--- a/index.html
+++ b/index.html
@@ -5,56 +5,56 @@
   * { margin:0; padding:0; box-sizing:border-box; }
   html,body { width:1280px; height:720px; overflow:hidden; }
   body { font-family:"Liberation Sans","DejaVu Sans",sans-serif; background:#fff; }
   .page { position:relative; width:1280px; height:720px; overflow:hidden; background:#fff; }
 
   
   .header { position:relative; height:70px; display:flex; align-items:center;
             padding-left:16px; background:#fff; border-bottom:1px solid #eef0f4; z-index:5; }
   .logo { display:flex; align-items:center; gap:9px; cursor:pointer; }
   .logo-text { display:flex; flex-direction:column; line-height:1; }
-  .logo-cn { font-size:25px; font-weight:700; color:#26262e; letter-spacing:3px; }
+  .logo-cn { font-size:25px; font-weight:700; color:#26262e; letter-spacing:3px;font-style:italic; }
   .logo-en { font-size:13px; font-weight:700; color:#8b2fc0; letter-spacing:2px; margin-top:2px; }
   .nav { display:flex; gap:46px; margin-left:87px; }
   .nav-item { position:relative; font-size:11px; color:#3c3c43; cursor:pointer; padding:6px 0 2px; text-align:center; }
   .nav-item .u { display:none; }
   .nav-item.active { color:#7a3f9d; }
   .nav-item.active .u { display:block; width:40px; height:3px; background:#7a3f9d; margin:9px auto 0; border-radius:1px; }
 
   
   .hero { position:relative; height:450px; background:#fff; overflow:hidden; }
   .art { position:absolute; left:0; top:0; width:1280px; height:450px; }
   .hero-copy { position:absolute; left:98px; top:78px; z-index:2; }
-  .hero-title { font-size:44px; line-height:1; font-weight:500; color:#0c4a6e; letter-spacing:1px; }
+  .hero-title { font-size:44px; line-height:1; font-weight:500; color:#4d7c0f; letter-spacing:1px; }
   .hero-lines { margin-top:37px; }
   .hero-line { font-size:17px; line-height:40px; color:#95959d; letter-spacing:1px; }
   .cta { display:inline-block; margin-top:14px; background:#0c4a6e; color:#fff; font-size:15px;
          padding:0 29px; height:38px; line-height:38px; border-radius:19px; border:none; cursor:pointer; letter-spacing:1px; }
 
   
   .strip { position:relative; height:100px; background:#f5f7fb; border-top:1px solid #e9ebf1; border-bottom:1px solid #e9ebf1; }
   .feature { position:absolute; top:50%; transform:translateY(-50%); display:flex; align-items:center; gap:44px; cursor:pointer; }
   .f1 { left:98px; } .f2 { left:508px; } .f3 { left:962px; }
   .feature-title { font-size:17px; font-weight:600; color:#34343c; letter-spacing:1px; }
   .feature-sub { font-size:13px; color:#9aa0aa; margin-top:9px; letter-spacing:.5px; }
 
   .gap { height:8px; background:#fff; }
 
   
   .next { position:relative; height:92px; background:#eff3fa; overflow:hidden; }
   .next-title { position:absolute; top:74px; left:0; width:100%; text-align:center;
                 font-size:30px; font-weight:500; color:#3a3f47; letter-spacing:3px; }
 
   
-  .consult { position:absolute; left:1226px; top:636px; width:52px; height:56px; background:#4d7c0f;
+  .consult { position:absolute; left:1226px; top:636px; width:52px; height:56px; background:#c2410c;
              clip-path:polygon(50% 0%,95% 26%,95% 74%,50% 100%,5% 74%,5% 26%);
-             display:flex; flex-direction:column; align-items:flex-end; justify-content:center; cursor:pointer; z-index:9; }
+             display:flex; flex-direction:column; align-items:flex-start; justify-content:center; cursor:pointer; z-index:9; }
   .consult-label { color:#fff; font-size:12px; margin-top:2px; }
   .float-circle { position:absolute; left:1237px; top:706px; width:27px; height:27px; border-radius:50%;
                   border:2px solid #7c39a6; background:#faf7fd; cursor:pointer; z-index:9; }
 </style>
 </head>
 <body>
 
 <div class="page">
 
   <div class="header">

********************

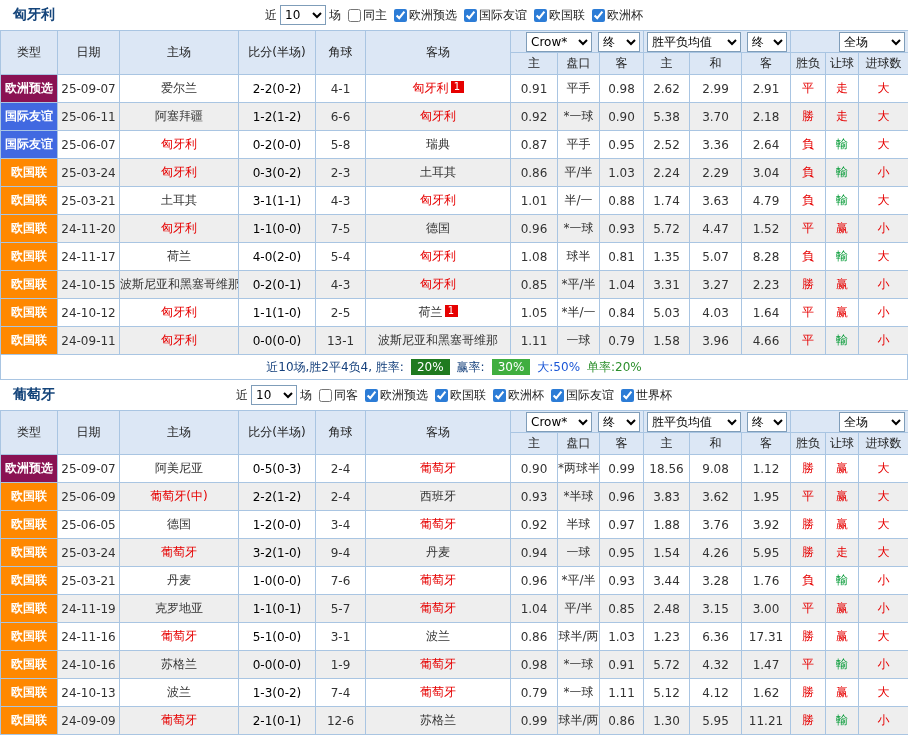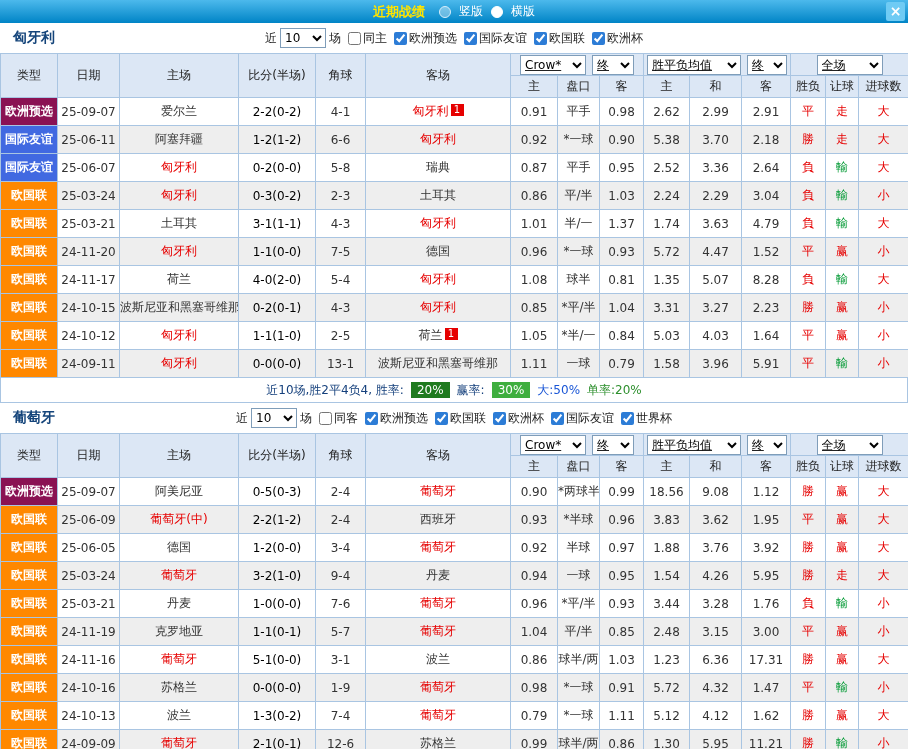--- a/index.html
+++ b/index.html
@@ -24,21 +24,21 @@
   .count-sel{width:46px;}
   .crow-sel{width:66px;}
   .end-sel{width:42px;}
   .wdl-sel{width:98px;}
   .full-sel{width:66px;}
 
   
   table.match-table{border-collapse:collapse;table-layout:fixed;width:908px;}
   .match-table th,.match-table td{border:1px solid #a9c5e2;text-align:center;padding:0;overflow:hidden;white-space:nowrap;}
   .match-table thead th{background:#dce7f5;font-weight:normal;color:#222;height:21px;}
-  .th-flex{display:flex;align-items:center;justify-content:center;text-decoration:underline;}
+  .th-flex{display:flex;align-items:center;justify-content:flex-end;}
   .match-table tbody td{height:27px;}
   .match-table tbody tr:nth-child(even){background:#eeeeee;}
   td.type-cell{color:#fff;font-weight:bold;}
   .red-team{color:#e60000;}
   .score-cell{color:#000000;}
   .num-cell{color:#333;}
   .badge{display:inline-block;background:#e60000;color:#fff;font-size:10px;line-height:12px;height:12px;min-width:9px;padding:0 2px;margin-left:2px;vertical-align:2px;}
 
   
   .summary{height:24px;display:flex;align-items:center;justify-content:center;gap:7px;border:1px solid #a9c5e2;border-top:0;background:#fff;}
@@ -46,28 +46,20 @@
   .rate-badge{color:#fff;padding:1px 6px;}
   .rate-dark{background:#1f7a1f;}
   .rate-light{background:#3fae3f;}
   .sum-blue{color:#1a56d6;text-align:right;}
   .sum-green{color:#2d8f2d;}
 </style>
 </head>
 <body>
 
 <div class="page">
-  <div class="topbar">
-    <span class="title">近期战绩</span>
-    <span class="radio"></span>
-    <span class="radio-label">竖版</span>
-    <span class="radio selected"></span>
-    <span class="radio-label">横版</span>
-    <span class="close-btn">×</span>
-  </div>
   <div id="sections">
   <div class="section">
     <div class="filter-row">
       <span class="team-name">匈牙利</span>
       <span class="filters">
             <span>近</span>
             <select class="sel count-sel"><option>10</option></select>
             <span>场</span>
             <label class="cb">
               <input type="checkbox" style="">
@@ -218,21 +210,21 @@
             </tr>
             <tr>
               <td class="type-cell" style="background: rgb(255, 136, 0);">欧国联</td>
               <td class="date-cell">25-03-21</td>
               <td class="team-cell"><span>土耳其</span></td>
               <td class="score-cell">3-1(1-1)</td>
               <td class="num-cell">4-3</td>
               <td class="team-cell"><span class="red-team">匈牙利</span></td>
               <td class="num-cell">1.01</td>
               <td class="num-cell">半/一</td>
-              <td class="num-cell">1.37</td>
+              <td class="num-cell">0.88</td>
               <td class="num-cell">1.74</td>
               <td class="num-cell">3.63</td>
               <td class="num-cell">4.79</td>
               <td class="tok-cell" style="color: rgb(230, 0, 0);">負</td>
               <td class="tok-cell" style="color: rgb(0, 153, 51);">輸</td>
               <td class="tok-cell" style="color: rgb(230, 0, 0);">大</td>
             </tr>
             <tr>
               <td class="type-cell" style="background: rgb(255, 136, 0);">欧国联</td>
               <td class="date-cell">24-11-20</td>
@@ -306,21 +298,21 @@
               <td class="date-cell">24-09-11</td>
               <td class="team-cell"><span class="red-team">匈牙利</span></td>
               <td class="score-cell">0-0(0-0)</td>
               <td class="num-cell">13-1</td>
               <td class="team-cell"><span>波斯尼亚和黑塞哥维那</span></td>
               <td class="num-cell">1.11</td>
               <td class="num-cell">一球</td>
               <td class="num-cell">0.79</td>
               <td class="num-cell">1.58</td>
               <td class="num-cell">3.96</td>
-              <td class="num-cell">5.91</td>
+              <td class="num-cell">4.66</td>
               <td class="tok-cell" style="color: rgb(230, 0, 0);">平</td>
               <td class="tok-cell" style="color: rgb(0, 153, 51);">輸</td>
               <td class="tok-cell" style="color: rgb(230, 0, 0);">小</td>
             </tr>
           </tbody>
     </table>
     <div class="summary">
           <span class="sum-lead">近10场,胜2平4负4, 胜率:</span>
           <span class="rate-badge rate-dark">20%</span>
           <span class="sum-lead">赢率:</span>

********************

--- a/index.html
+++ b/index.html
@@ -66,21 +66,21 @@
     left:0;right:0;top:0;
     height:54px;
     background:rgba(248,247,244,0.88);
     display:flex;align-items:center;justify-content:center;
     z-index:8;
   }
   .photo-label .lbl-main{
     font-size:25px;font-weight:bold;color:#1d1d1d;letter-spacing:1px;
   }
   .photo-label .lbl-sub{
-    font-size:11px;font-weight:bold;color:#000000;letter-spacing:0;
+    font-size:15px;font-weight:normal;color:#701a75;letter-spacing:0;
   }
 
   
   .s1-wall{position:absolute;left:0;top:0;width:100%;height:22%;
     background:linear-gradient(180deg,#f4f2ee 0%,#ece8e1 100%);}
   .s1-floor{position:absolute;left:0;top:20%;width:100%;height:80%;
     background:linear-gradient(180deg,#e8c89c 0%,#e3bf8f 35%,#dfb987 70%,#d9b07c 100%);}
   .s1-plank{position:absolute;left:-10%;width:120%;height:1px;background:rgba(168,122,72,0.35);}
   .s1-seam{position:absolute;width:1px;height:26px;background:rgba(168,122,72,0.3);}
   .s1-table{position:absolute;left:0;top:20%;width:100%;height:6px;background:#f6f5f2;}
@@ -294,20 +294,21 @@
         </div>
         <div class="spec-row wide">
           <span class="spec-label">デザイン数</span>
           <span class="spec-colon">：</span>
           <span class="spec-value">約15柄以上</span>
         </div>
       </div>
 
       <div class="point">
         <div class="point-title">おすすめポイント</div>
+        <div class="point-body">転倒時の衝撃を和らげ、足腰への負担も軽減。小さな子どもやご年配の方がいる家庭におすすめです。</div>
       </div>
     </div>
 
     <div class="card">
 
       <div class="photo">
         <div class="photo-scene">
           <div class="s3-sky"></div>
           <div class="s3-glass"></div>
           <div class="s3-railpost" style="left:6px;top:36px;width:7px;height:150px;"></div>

********************

§ **WHAT YOU HAVE TO DO**: Send back an exact copy of only the lines from the line with "display:flex; flex-direction:column; line-height:1;" up to and including the line with "font-size:17px; line-height:40px; color:#95959d;" in the data above.

§ **COMPLETED TASK**:
   .logo-text { display:flex; flex-direction:column; line-height:1; }
-  .logo-cn { font-size:25px; font-weight:700; color:#26262e; letter-spacing:3px; }
+  .logo-cn { font-size:25px; font-weight:700; color:#26262e; letter-spacing:3px;font-style:italic; }
   .logo-en { font-size:13px; font-weight:700; color:#8b2fc0; letter-spacing:2px; margin-top:2px; }
   .nav { display:flex; gap:46px; margin-left:87px; }
   .nav-item { position:relative; font-size:11px; color:#3c3c43; cursor:pointer; padding:6px 0 2px; text-align:center; }
   .nav-item .u { display:none; }
   .nav-item.active { color:#7a3f9d; }
   .nav-item.active .u { display:block; width:40px; height:3px; background:#7a3f9d; margin:9px auto 0; border-radius:1px; }
 
   
   .hero { position:relative; height:450px; background:#fff; overflow:hidden; }
   .art { position:absolute; left:0; top:0; width:1280px; height:450px; }
   .hero-copy { position:absolute; left:98px; top:78px; z-index:2; }
-  .hero-title { font-size:44px; line-height:1; font-weight:500; color:#0c4a6e; letter-spacing:1px; }
+  .hero-title { font-size:44px; line-height:1; font-weight:500; color:#4d7c0f; letter-spacing:1px; }
   .hero-lines { margin-top:37px; }
   .hero-line { font-size:17px; line-height:40px; color:#95959d; letter-spacing:1px; }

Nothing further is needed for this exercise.